Temptation would be to turn these ascents into Armstrong’s potential crucifixes, sacrificing his social life in the name of the better of mankind, but they feel more like iron maidens: brutal, unforgiving, and perhaps unworthy of any metaphorical weight. While, say, Gravity weaponized every formal conceit in the book (and invented many more) for an all-enveloping abyss meant to elevate, iconographically, the daring of a sole woman to conquer the abyss, First Man’s visuals signal a different kind of blinkered perceptual limitation, not one rooted in the essential and infinite non-conquerability of space but in the limits of humankind to do so. And, honestly, the moral worth of doing so in the first place.

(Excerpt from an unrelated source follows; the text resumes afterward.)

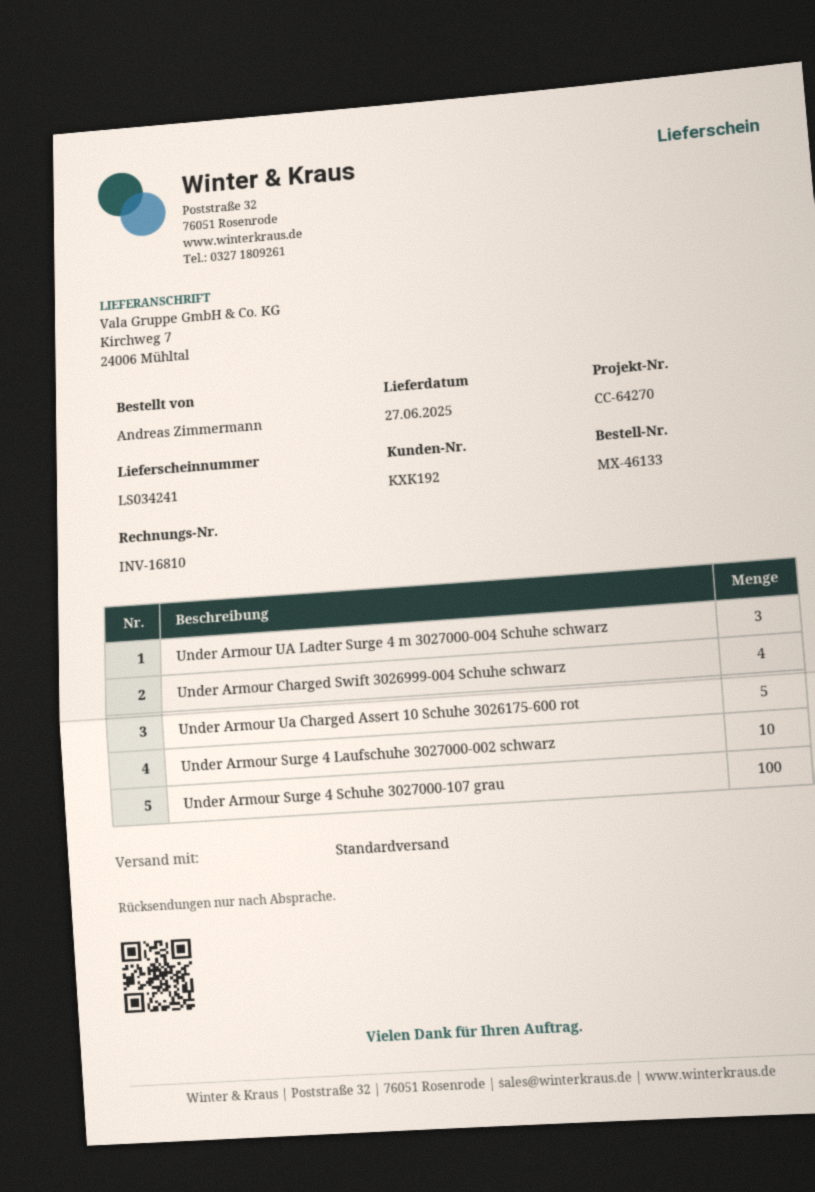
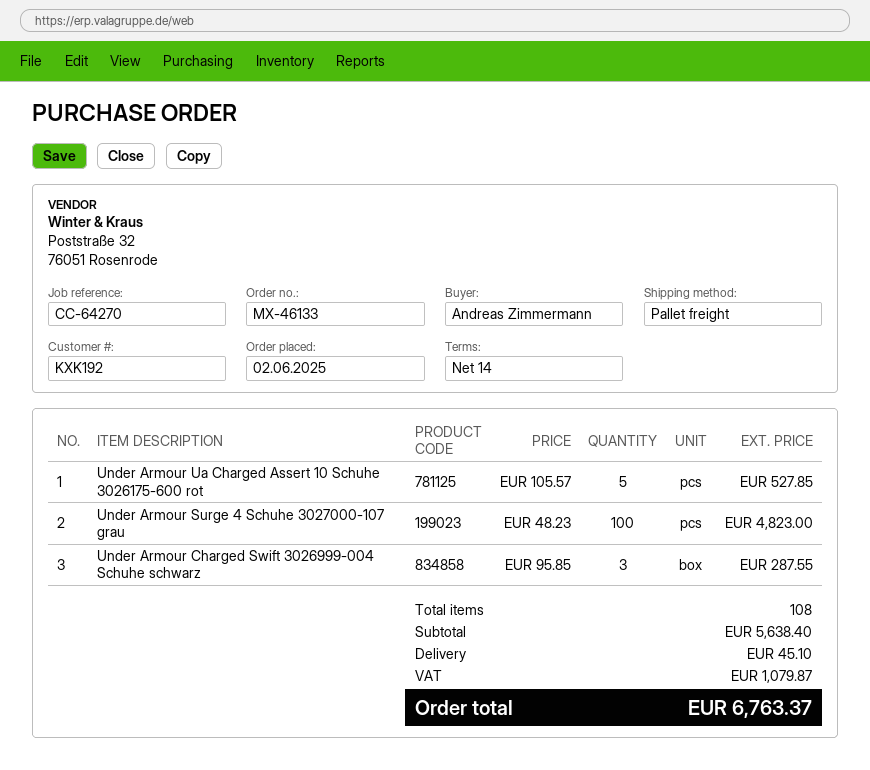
shipping method: standard -> pallet freight
Under Armour UA Ladter Surge 4 m 3027000-004 Schuhe schwarz: 3 -> none
Under Armour Charged Swift 3026999-004 Schuhe schwarz: 4 -> 3
Under Armour Surge 4 Laufschuhe 3027000-002 schwarz: 10 -> none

There are flaws in First Man, although most are collateral damage wrought by conscious decisions rather than mistakes rooted in failures of spirit. Perhaps by necessity, and certainly by intent, every other character in the film, from Buzz Aldrin (Corey Stoll) to boss-man Deke Slayton (Kyle Chandler) to best-friend Ed White (Jason Clarke) is an absent canvas of sorts, a blip in the background for Armstrong. But this too has its benefits. If the film’s perspective is (mostly) allayed with those men who fly rather than those (say, the Vietnam protestors briefly intimated) who are occluded in this gaze, even here the film’s portrayal of Armstrong – as distracted subject – reads not necessarily as endorsement but also disavowal, or at least hard-earned skepticism. The vacuity of the film’s otherwise arbitrary and pro forma references to the social protests of the movement refract backwards onto Armstrong and a mid-century America that was often too content to move forward, upward, and outward (into space, or other forms of modernity) rather than dare look to the margins of society.

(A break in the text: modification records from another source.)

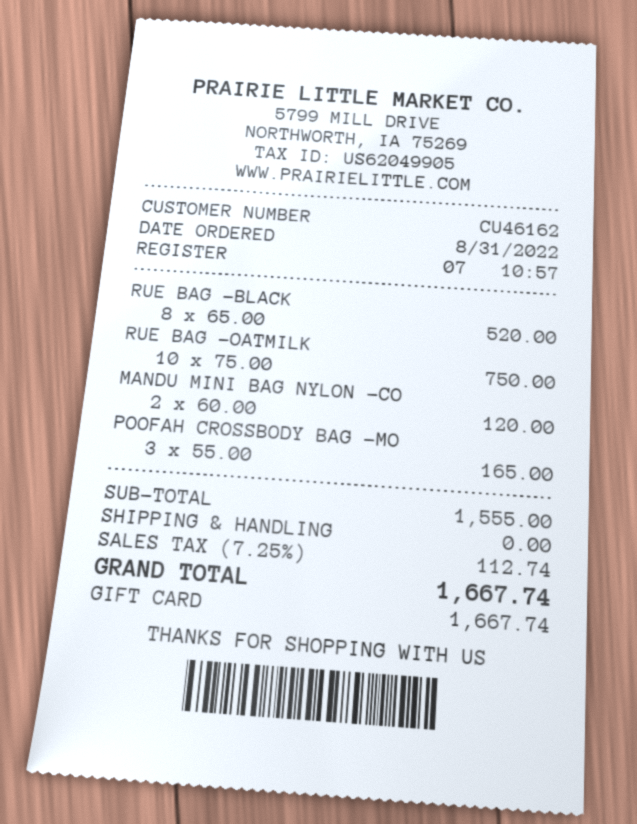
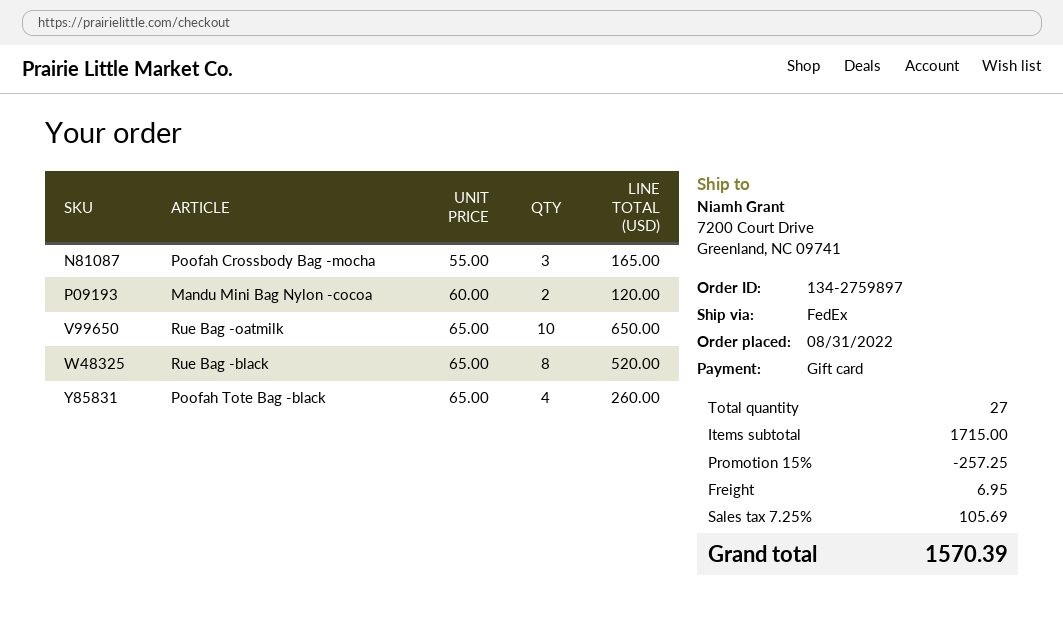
RUE BAG -OATMILK: 10 x 75.00 = 750.00 -> 10 x 65.00 = 650.00
Poofah Tote Bag -black: none -> 4 x 65.00 = 260.00
subtotal: 1555.00 -> 1715.00
discount: none -> 15% = 257.25
shipping: 0.00 -> 6.95
tax: 7.25% = 112.74 -> 7.25% = 105.69
total: 1667.74 -> 1570.39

First Man will never go toe to toe with, say, Sun Ra’s Space is the Place, an Afro-futurist masterpiece from 1973 that contests the American fantasy of space travel writ-large and braves truly alternative perspectives on futurity. It asks questions about what truly escaping society’s stratosphere might mean if escape is understood as contesting the limits of that society through social criticism and political action. But after the disastrously (or at least uneasily) dismissive judgement toward the African-American jazzmen in La La Land (Gosling’s protagonist contrapuntally dignified as the “real” soul of jazz, as it were), Chazelle’s new film at least motions toward the lapses in its vision of American men and American machines on a distinctly contorted journey toward indefinite ends. Although Chazelle obviously empathizes with Armstrong’s unshatterable conviction, it’s played less as a monolithic and mythologizing high for the film to feed on than a conundrum to examine, the film refusing to restage any mythopoetic or fetishistic triumph of the will when impressively Armstrong breaks a new barrier.